**About this exercise**. Repeat every entry word for word, skipping the pictures.
____ Recorded data
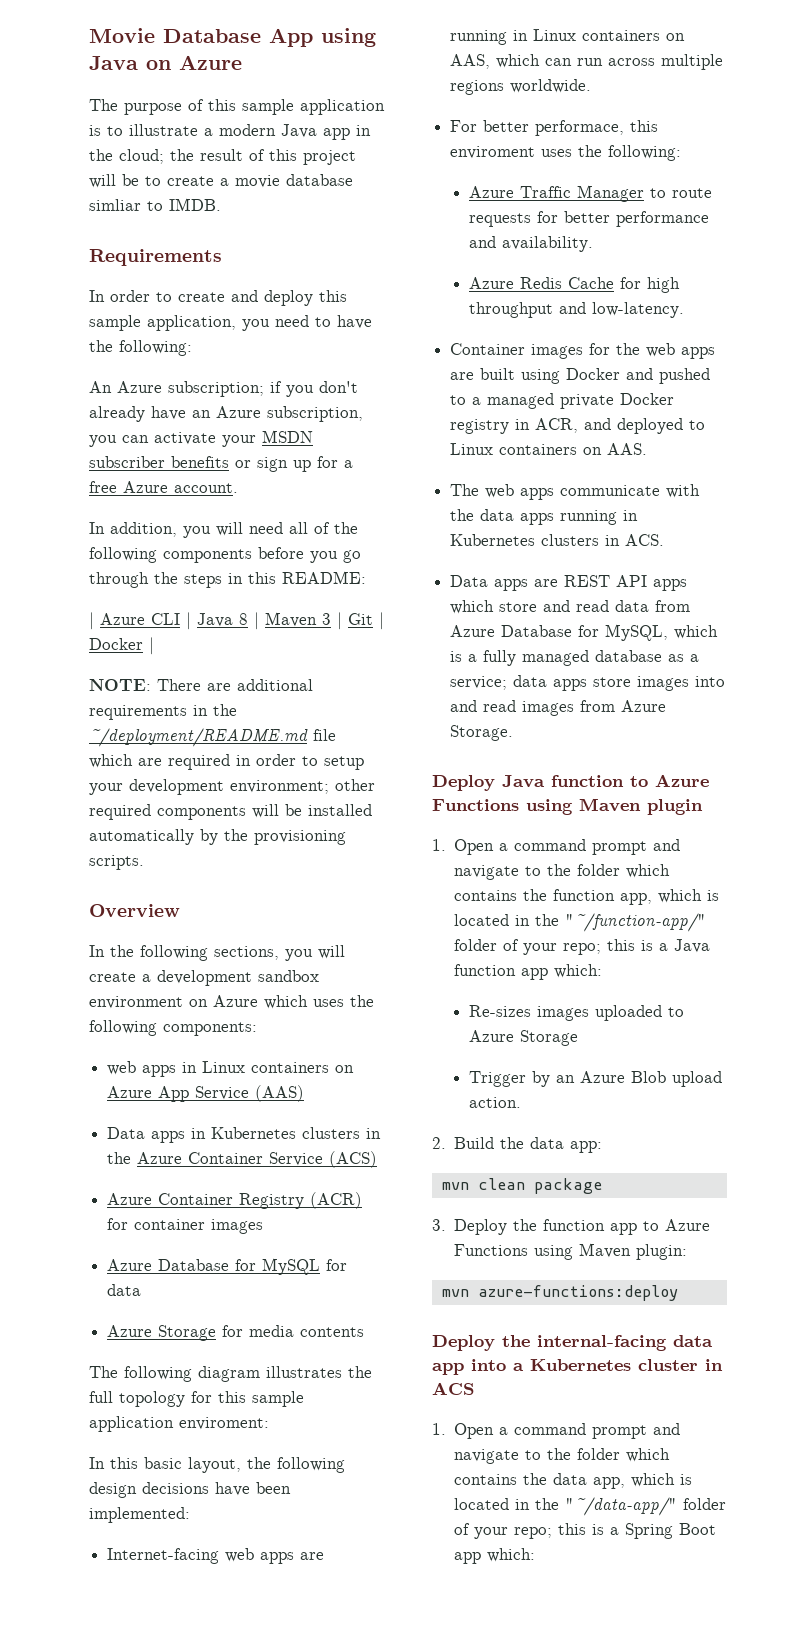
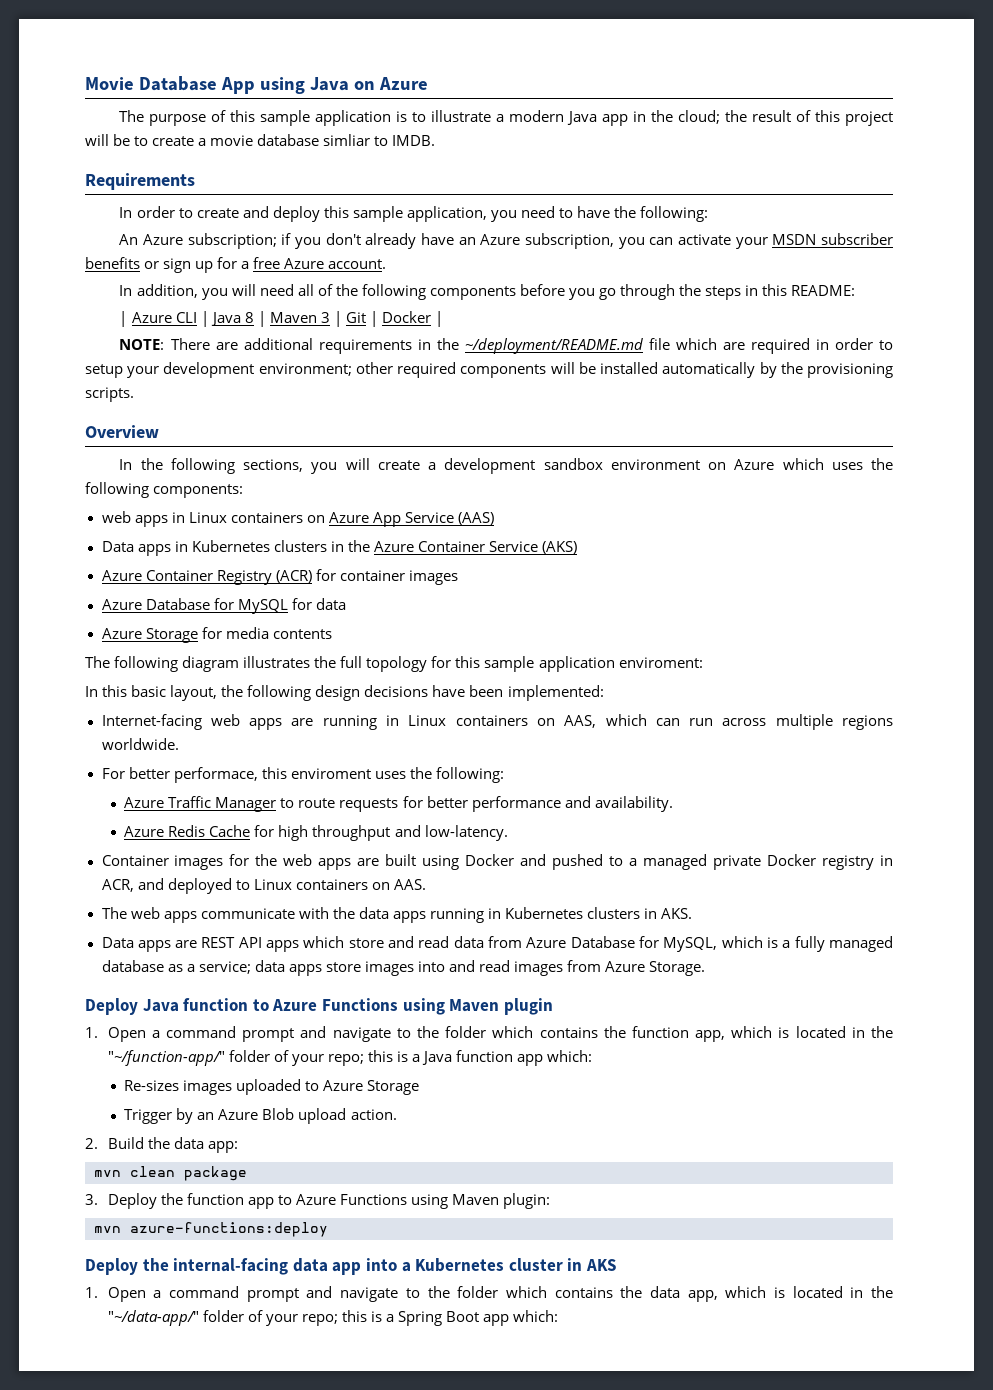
[329,1151,378,1168] (ACS) -> [542,541,577,554] (AKS)
[625,534,665,546] ACS. -> [661,908,693,919] AKS.
[432,1382,474,1395] ACS -> [585,1259,616,1271] AKS

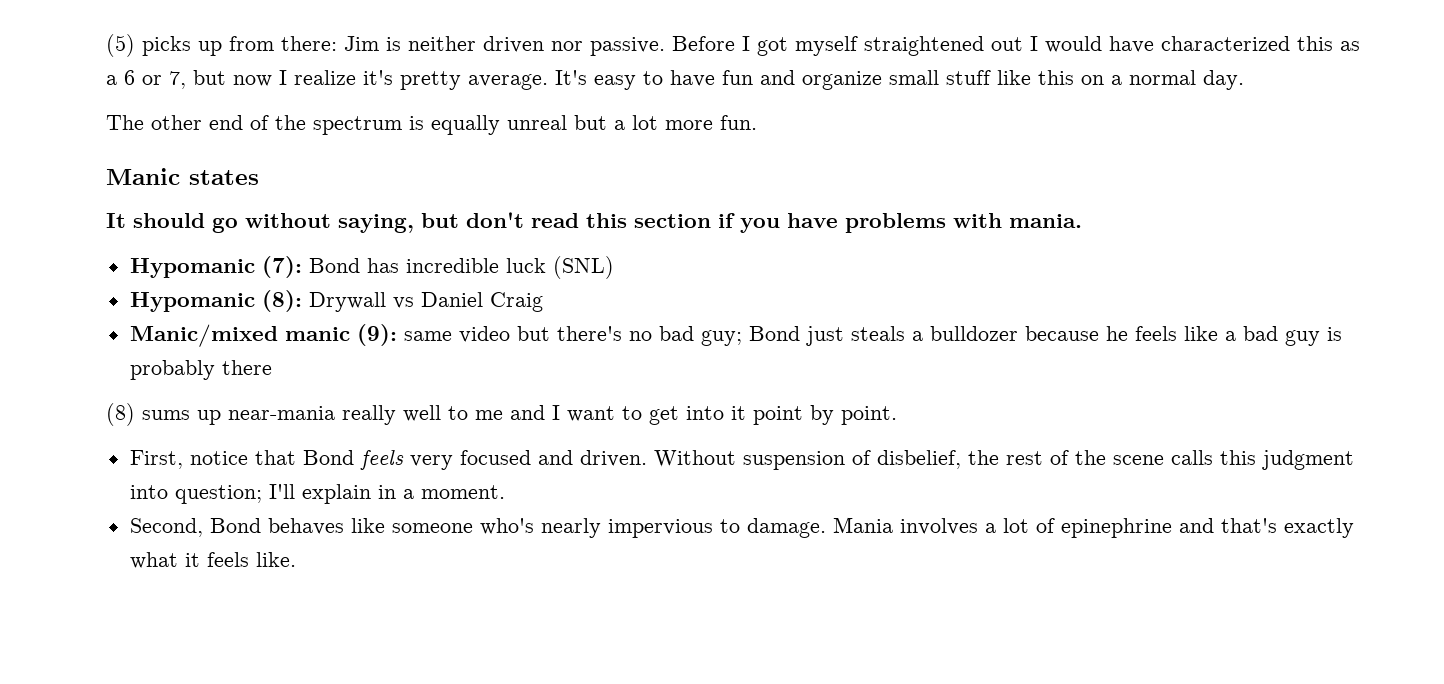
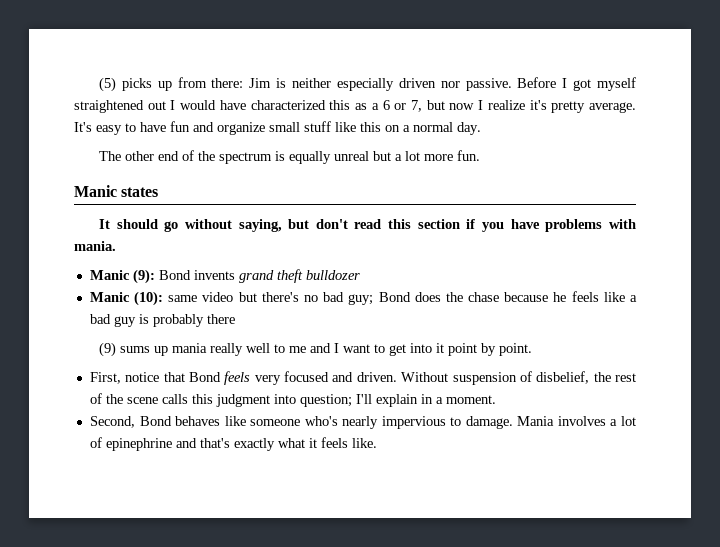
(476, 43) none -> [336,78,394,91] especially
[129,256,614,279] [129,290,543,312] [129,324,397,347] Hypomanic (7): Bond has incredible luck (SNL) // Hypomanic (8): Drywall vs Daniel Craig // Manic/mixed manic (9): -> [89,269,360,284] [89,291,164,306] Manic (9): Bond invents grand theft bulldozer // Manic (10):
[805,326,1018,346] just steals a bulldozer -> [414,292,500,302] does the chase
[106,403,135,426] (8) -> [98,342,116,357] (9)
[228,406,335,420] near-mania -> [171,343,207,353] mania

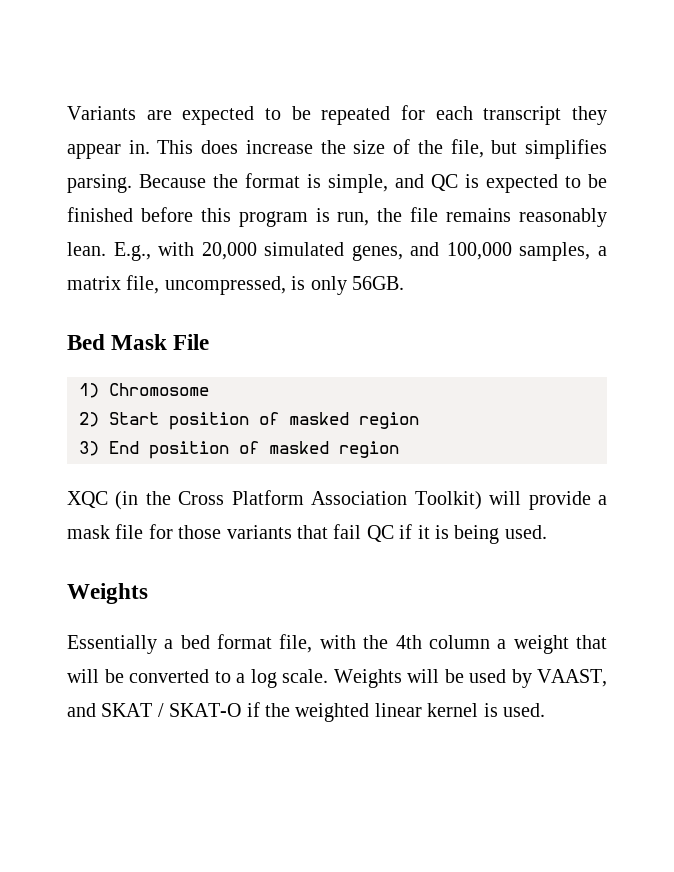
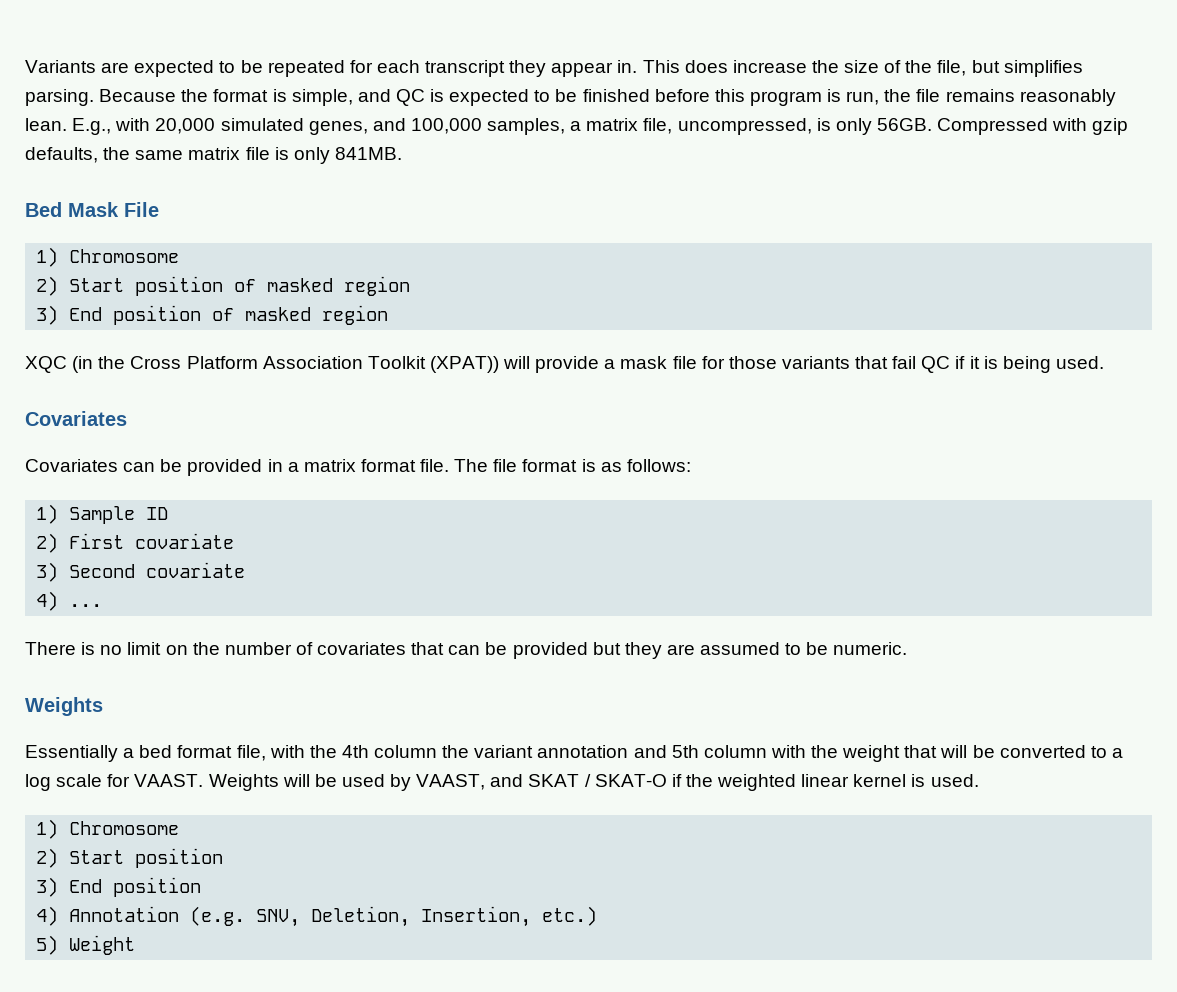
(404, 283) none -> [937,118,1129,135] [25,147,402,164] Compressed with gzip defaults, the same matrix file is only 841MB.
[414,491,482,510] Toolkit) -> [367,356,499,373] Toolkit (XPAT))
(547, 532) none -> [25,411,127,426] [25,459,691,476] [36,504,169,524] [36,533,235,553] [36,562,246,582] [36,591,103,611] [25,642,908,659] // Covariates // Covariates can be provided in a matrix format file. The file format is as follows: // 1) Sample ID // 2) First covariate // 3) Second covariate // 4) ... // There is no limit on the number of covariates that can be provided but they are assumed to be numeric.
[497,639,507,649] a -> [442,745,839,758] the variant annotation and 5th column with the
[282,669,328,683] scale. -> [56,774,204,787] scale for VAAST.
(545, 710) none -> [36,819,180,839] [36,848,224,868] [36,877,202,897] [36,906,598,927] [36,935,136,955] // 1) Chromosome // 2) Start position // 3) End position // 4) Annotation (e.g. SNV, Deletion, Insertion, etc.) // 5) Weight

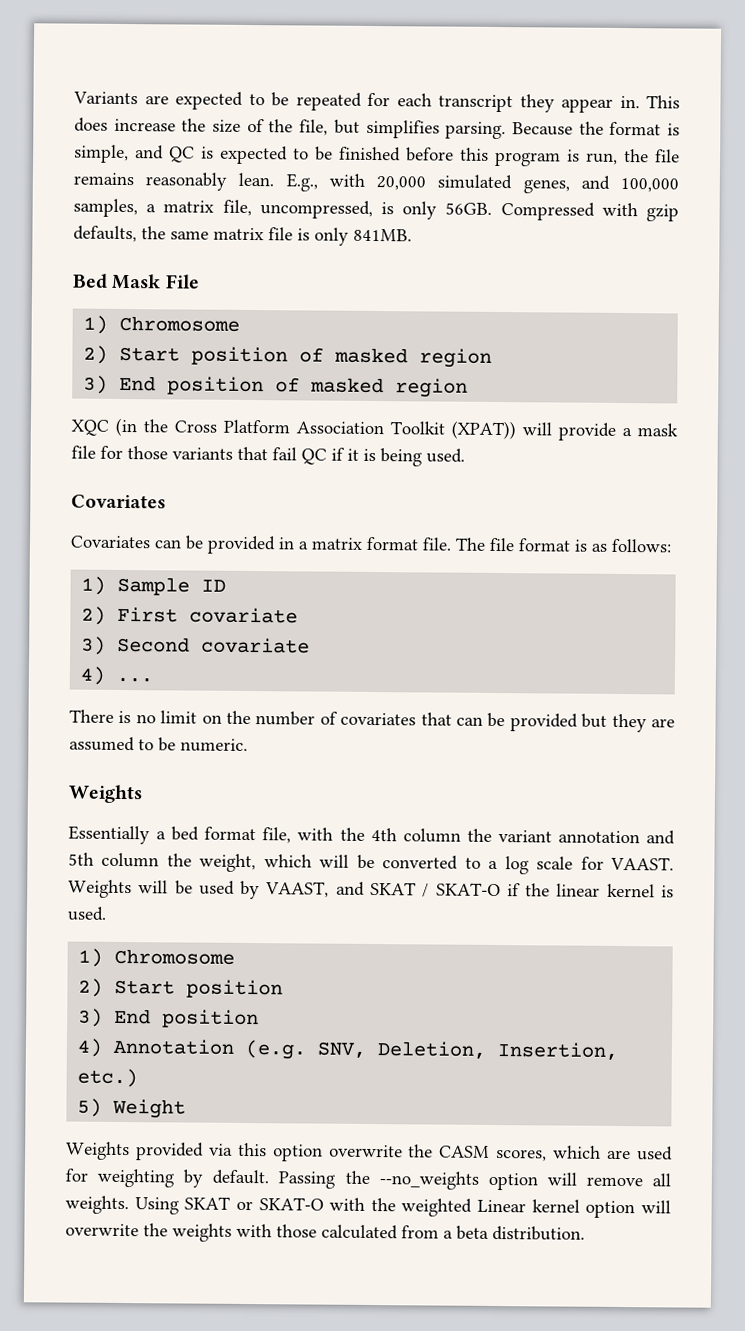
[770,745,938,762] with the weight that -> [166,853,312,873] the weight, which
[717,774,797,791] weighted -> (551, 890) none
(136, 945) none -> [66,1141,673,1162] [65,1168,672,1191] [65,1195,671,1219] [65,1223,585,1242] // Weights provided via this option overwrite the CASM scores, which are used for weighting by default. Passing the --no_weights option will remove all weights. Using SKAT or SKAT-O with the weighted Linear kernel option will overwrite the weights with those calculated from a beta distribution.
________
**Written reply**.
[329,1151,378,1168] (ACS) -> [542,541,577,554] (AKS)
[625,534,665,546] ACS. -> [661,908,693,919] AKS.
[432,1382,474,1395] ACS -> [585,1259,616,1271] AKS

(476, 43) none -> [336,78,394,91] especially
[129,256,614,279] [129,290,543,312] [129,324,397,347] Hypomanic (7): Bond has incredible luck (SNL) // Hypomanic (8): Drywall vs Daniel Craig // Manic/mixed manic (9): -> [89,269,360,284] [89,291,164,306] Manic (9): Bond invents grand theft bulldozer // Manic (10):
[805,326,1018,346] just steals a bulldozer -> [414,292,500,302] does the chase
[106,403,135,426] (8) -> [98,342,116,357] (9)
[228,406,335,420] near-mania -> [171,343,207,353] mania

(404, 283) none -> [937,118,1129,135] [25,147,402,164] Compressed with gzip defaults, the same matrix file is only 841MB.
[414,491,482,510] Toolkit) -> [367,356,499,373] Toolkit (XPAT))
(547, 532) none -> [25,411,127,426] [25,459,691,476] [36,504,169,524] [36,533,235,553] [36,562,246,582] [36,591,103,611] [25,642,908,659] // Covariates // Covariates can be provided in a matrix format file. The file format is as follows: // 1) Sample ID // 2) First covariate // 3) Second covariate // 4) ... // There is no limit on the number of covariates that can be provided but they are assumed to be numeric.
[497,639,507,649] a -> [442,745,839,758] the variant annotation and 5th column with the
[282,669,328,683] scale. -> [56,774,204,787] scale for VAAST.
(545, 710) none -> [36,819,180,839] [36,848,224,868] [36,877,202,897] [36,906,598,927] [36,935,136,955] // 1) Chromosome // 2) Start position // 3) End position // 4) Annotation (e.g. SNV, Deletion, Insertion, etc.) // 5) Weight

[770,745,938,762] with the weight that -> [166,853,312,873] the weight, which
[717,774,797,791] weighted -> (551, 890) none
(136, 945) none -> [66,1141,673,1162] [65,1168,672,1191] [65,1195,671,1219] [65,1223,585,1242] // Weights provided via this option overwrite the CASM scores, which are used for weighting by default. Passing the --no_weights option will remove all weights. Using SKAT or SKAT-O with the weighted Linear kernel option will overwrite the weights with those calculated from a beta distribution.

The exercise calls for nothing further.